→ **Data to use**
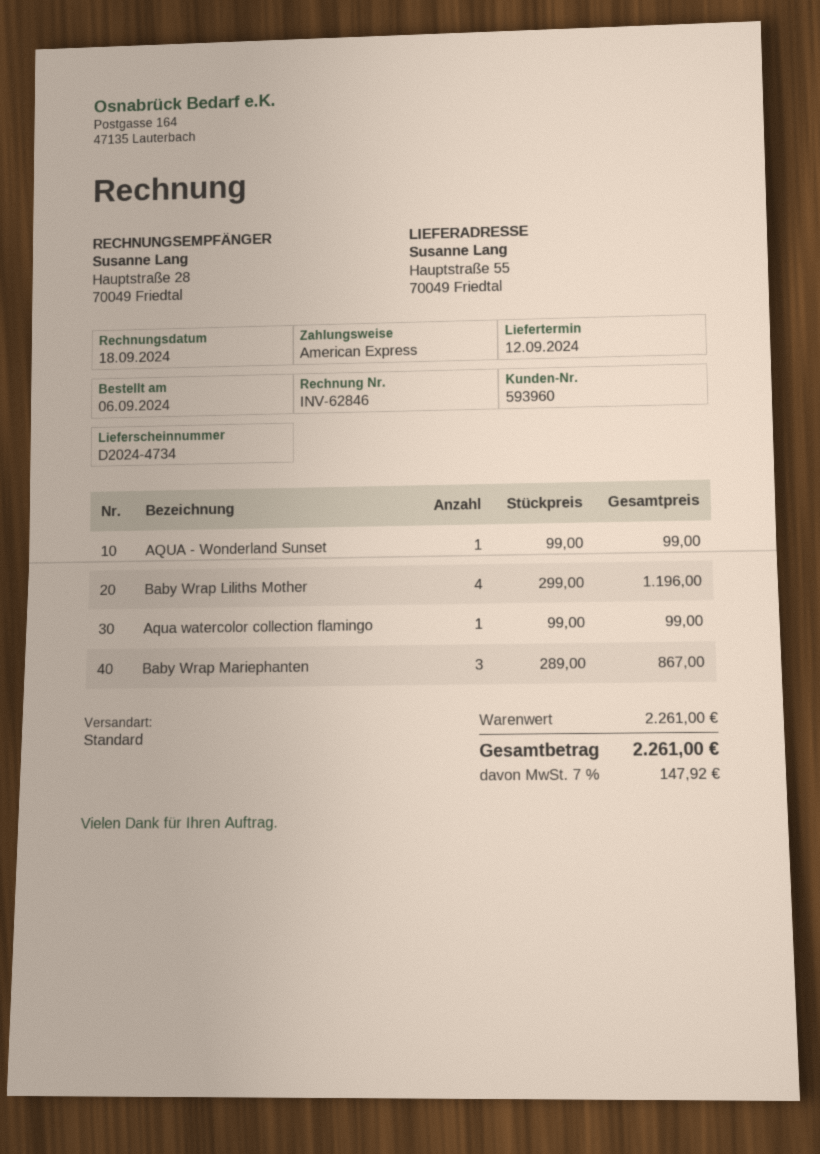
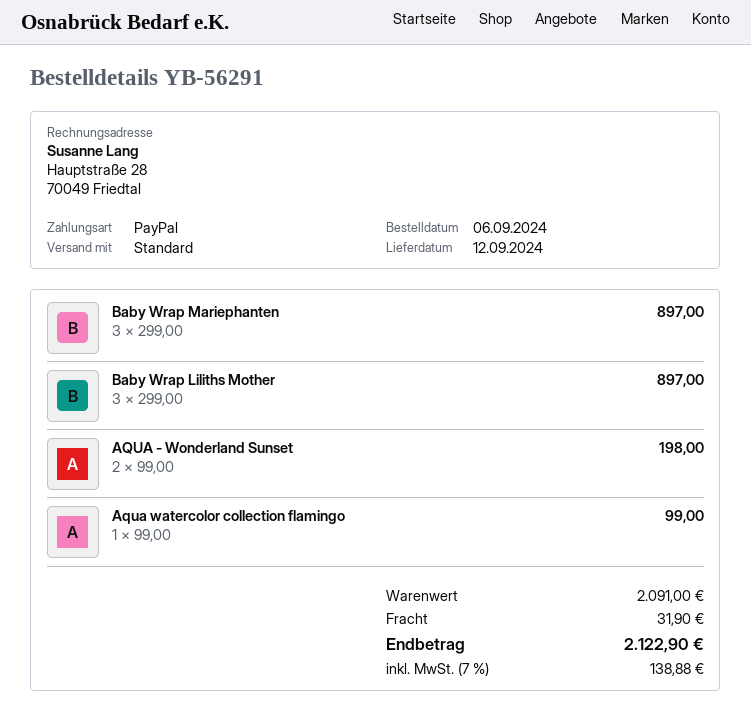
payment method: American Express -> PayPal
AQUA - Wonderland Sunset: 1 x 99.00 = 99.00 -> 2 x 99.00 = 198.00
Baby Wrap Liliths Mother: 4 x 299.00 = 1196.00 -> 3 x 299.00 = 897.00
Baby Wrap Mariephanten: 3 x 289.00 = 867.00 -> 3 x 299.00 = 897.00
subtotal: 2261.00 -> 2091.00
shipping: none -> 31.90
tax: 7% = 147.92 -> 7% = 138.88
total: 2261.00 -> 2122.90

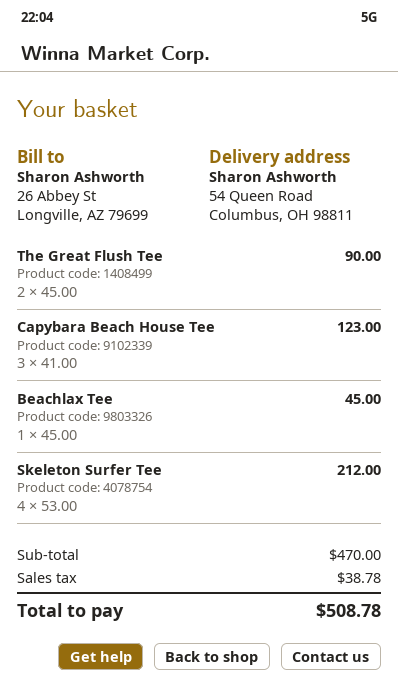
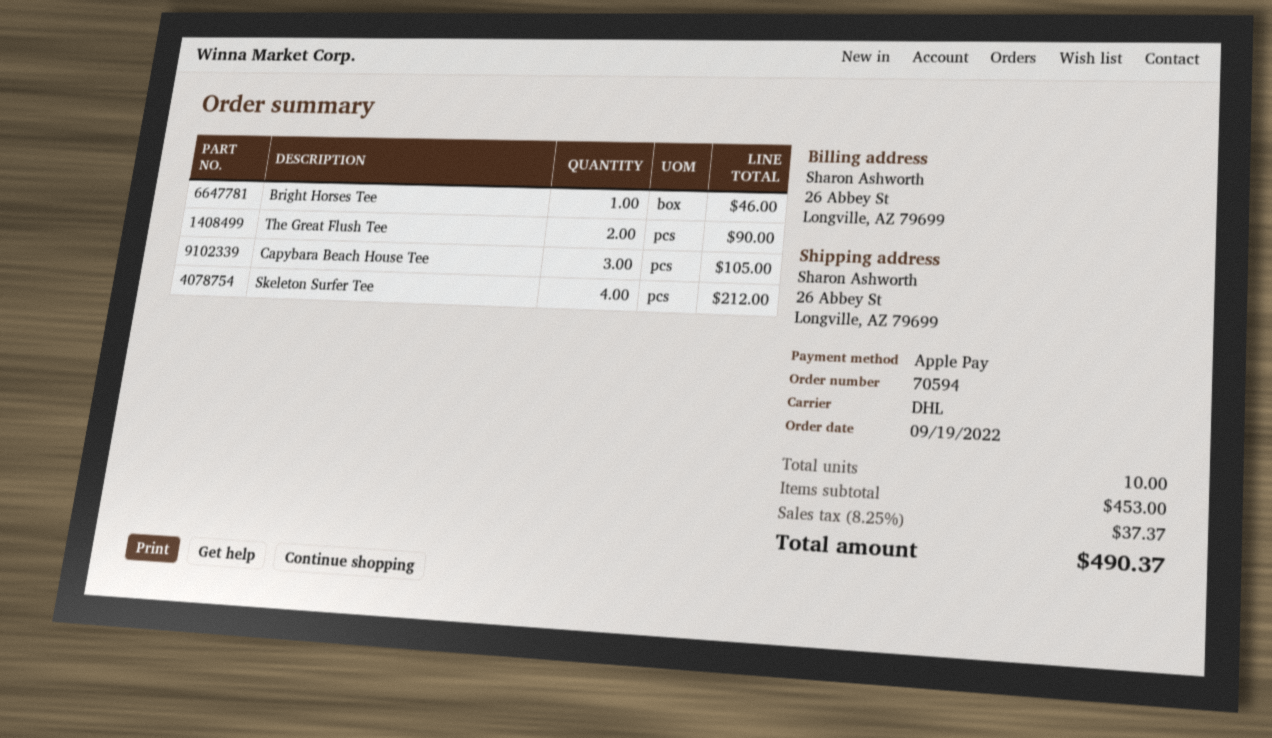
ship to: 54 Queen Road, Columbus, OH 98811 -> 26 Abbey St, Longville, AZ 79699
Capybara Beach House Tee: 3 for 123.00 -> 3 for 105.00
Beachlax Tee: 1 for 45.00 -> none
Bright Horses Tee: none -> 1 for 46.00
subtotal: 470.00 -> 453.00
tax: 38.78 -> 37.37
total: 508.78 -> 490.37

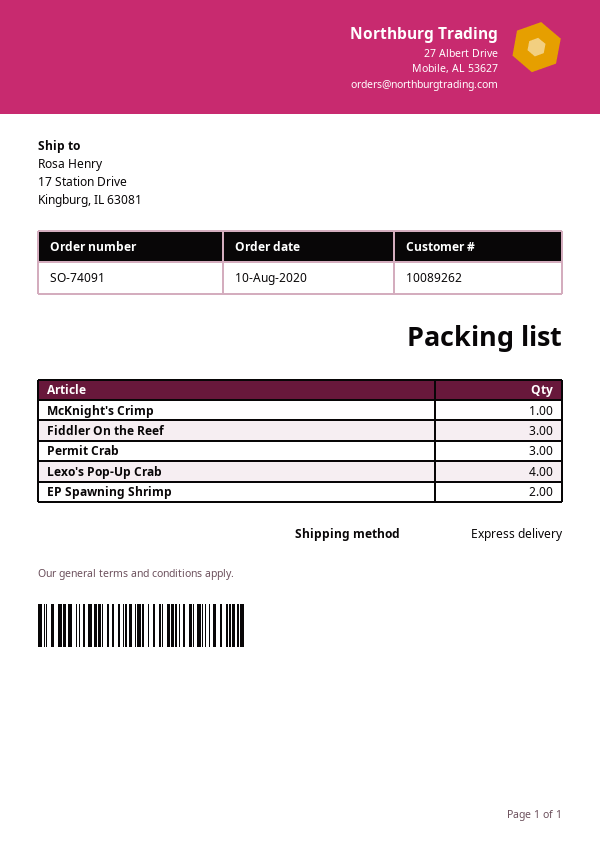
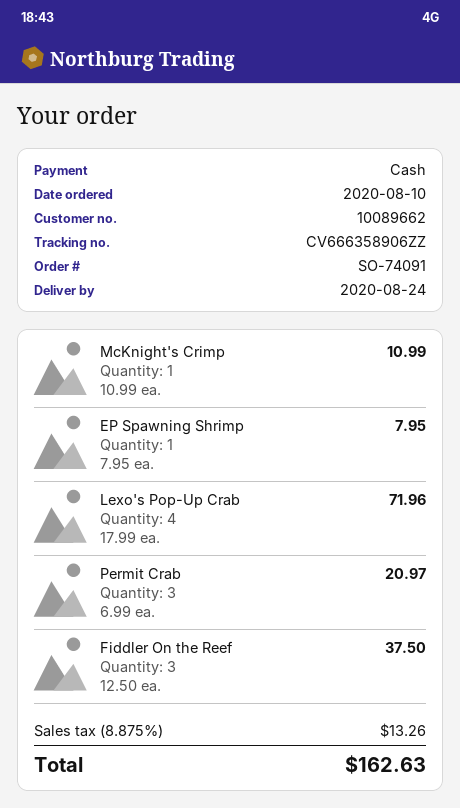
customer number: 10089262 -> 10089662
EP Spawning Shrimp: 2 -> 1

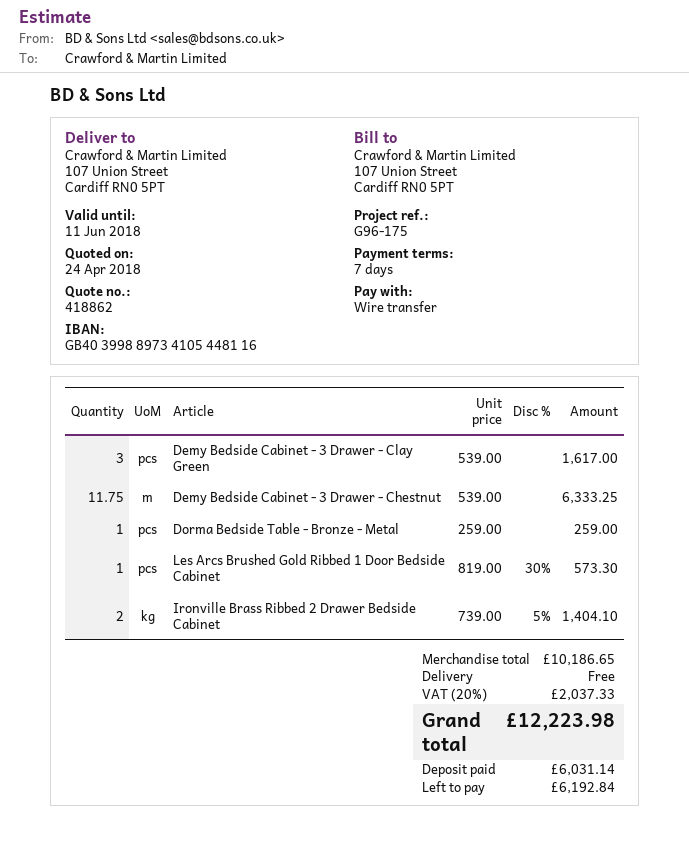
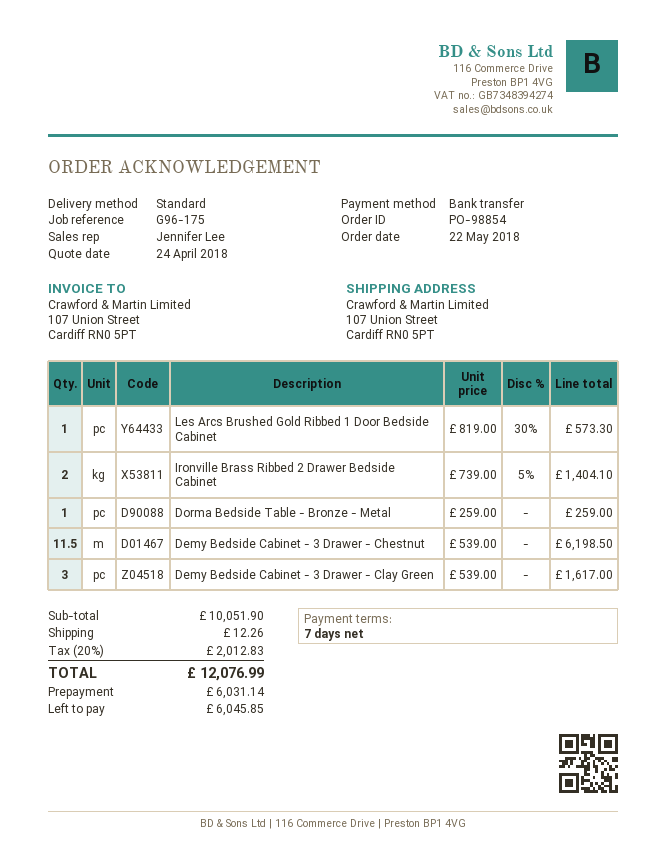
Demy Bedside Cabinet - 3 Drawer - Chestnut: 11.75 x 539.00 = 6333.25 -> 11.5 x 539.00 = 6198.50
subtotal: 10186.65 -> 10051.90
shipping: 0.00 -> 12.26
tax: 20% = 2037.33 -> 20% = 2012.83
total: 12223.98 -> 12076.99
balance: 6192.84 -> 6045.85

→ **Work request**
Only lines from the one holding "tax: 38.78 -> 37.37" through the last line of the entries above are wanted, both ends included, each retyped exactly; no pictures.

→ **Output of the task**
tax: 38.78 -> 37.37
total: 508.78 -> 490.37

customer number: 10089262 -> 10089662
EP Spawning Shrimp: 2 -> 1

Demy Bedside Cabinet - 3 Drawer - Chestnut: 11.75 x 539.00 = 6333.25 -> 11.5 x 539.00 = 6198.50
subtotal: 10186.65 -> 10051.90
shipping: 0.00 -> 12.26
tax: 20% = 2037.33 -> 20% = 2012.83
total: 12223.98 -> 12076.99
balance: 6192.84 -> 6045.85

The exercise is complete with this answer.